▶ RECORDED DATA:
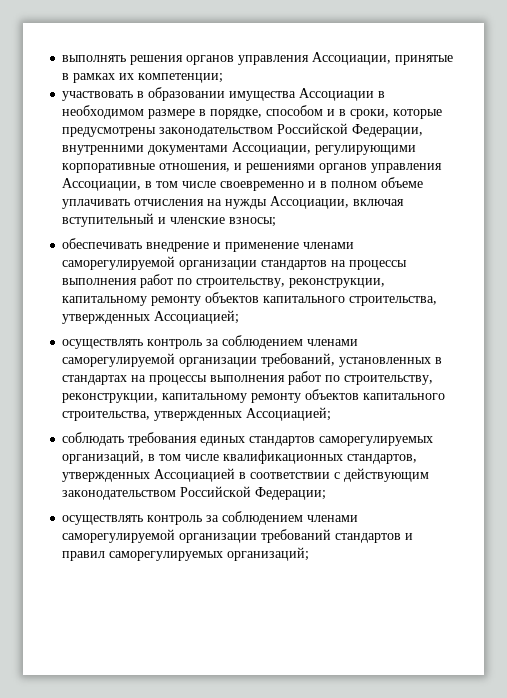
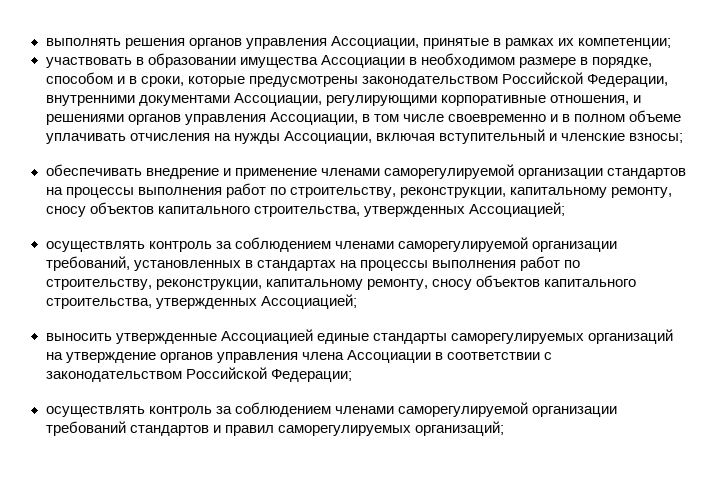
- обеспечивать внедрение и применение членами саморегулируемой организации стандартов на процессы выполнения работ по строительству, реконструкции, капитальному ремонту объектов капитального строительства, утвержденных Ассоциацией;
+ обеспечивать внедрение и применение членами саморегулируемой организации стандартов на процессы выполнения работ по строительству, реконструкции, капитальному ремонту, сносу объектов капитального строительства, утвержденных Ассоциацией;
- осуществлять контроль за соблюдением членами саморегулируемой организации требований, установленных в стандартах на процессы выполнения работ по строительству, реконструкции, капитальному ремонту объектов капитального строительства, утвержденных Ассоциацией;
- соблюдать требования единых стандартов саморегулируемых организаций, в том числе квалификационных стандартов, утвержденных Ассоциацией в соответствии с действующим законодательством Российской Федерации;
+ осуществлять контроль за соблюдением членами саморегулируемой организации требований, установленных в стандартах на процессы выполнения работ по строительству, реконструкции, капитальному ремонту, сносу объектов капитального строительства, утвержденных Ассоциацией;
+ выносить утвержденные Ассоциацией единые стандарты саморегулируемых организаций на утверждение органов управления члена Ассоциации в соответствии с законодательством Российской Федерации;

▶ ASSIGNMENT: Return each line above where the word "соответствии" shows up.

▶ EXERCISE ANSWER:
- соблюдать требования единых стандартов саморегулируемых организаций, в том числе квалификационных стандартов, утвержденных Ассоциацией в соответствии с действующим законодательством Российской Федерации;
+ выносить утвержденные Ассоциацией единые стандарты саморегулируемых организаций на утверждение органов управления члена Ассоциации в соответствии с законодательством Российской Федерации;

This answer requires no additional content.